Records for the exercise ::
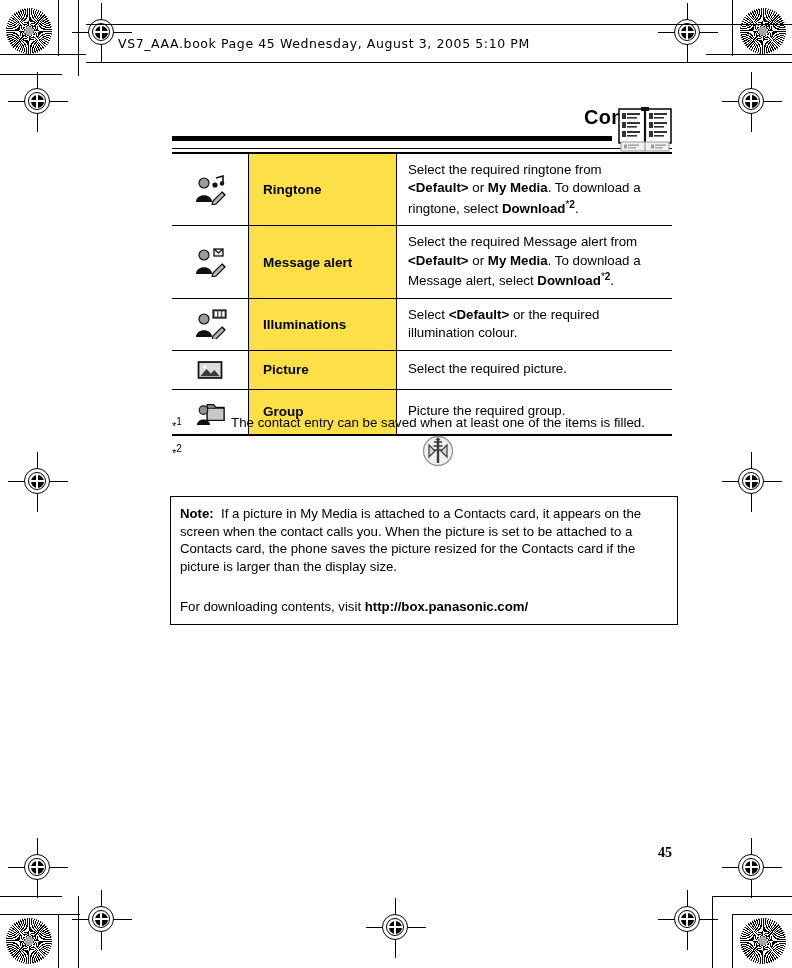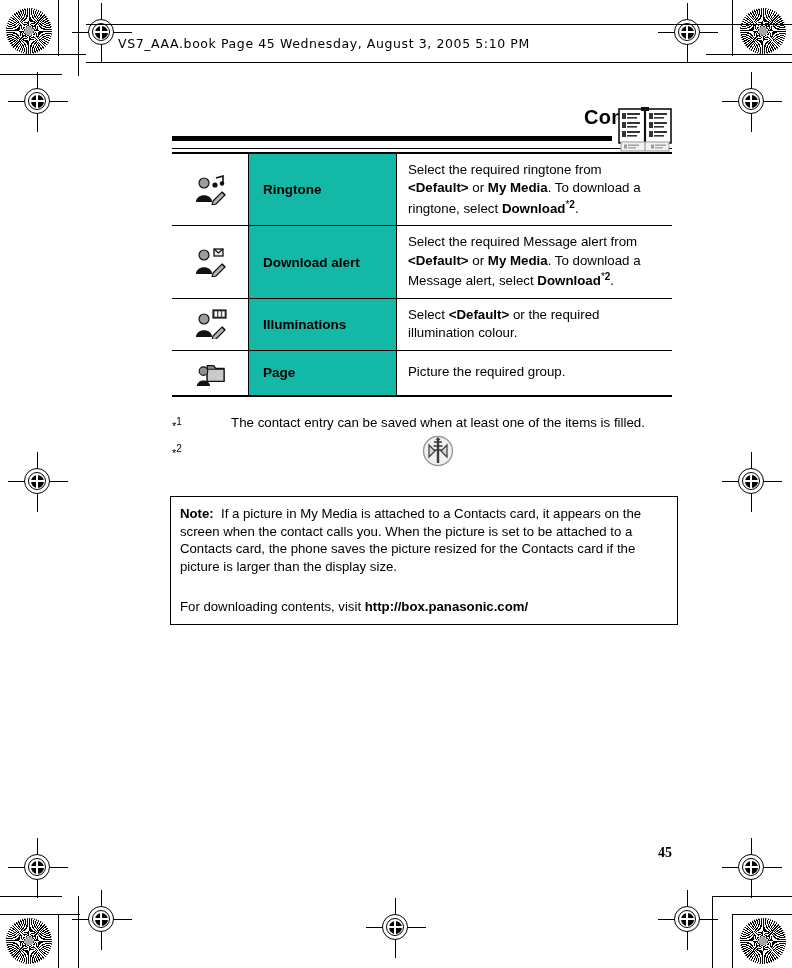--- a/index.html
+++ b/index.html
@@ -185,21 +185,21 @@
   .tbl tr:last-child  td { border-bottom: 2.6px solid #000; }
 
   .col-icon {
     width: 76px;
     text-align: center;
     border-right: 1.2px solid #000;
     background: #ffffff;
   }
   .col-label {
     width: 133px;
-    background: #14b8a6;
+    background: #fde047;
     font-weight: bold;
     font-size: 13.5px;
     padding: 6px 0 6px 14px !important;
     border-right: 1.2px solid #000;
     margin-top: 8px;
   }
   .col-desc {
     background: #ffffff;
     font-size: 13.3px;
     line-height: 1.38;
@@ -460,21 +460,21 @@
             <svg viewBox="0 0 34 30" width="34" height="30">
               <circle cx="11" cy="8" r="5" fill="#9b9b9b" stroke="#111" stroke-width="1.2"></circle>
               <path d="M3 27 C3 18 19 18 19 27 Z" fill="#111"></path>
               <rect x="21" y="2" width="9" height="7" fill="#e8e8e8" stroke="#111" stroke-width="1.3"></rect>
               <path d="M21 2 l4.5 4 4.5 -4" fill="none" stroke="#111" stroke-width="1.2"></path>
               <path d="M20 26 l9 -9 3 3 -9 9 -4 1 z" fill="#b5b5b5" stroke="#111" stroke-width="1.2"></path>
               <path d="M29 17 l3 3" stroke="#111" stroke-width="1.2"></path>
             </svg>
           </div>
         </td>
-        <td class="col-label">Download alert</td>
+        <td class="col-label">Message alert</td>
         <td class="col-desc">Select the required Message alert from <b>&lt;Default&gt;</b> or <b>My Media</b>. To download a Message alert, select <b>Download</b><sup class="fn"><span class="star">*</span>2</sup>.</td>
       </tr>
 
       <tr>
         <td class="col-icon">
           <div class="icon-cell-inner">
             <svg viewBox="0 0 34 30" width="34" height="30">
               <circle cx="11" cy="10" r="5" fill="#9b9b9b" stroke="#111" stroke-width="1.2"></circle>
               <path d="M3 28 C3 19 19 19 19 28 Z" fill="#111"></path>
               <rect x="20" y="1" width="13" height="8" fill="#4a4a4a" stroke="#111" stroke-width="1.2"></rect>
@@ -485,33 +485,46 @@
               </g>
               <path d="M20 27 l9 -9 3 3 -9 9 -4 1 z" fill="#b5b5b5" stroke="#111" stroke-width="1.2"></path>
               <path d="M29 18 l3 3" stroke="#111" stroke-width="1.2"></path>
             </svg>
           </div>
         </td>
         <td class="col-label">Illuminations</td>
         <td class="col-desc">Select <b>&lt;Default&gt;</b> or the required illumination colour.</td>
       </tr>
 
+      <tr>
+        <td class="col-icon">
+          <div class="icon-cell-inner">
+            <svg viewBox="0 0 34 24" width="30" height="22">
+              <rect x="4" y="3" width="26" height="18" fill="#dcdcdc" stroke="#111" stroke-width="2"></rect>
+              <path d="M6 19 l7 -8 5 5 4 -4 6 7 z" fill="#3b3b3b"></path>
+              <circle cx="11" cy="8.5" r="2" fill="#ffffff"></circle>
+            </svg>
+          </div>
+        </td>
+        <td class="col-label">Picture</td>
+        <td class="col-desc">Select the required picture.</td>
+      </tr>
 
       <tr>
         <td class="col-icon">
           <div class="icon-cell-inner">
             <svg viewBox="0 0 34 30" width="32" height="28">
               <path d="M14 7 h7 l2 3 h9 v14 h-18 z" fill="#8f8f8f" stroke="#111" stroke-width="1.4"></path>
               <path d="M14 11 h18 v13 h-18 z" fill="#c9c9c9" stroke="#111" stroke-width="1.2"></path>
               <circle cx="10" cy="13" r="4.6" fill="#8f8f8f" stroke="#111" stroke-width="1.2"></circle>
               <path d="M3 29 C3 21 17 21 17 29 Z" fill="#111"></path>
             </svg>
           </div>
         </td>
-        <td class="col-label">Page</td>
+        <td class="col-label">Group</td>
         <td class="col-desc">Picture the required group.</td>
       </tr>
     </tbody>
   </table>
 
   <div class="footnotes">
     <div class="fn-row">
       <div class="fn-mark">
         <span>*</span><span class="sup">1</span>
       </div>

Assignment ::
In the material above, find every line that has the string "rect" and pull those lines out.

Expected answer ::
               <rect x="21" y="2" width="9" height="7" fill="#e8e8e8" stroke="#111" stroke-width="1.3"></rect>
               <rect x="20" y="1" width="13" height="8" fill="#4a4a4a" stroke="#111" stroke-width="1.2"></rect>
+              <rect x="4" y="3" width="26" height="18" fill="#dcdcdc" stroke="#111" stroke-width="2"></rect>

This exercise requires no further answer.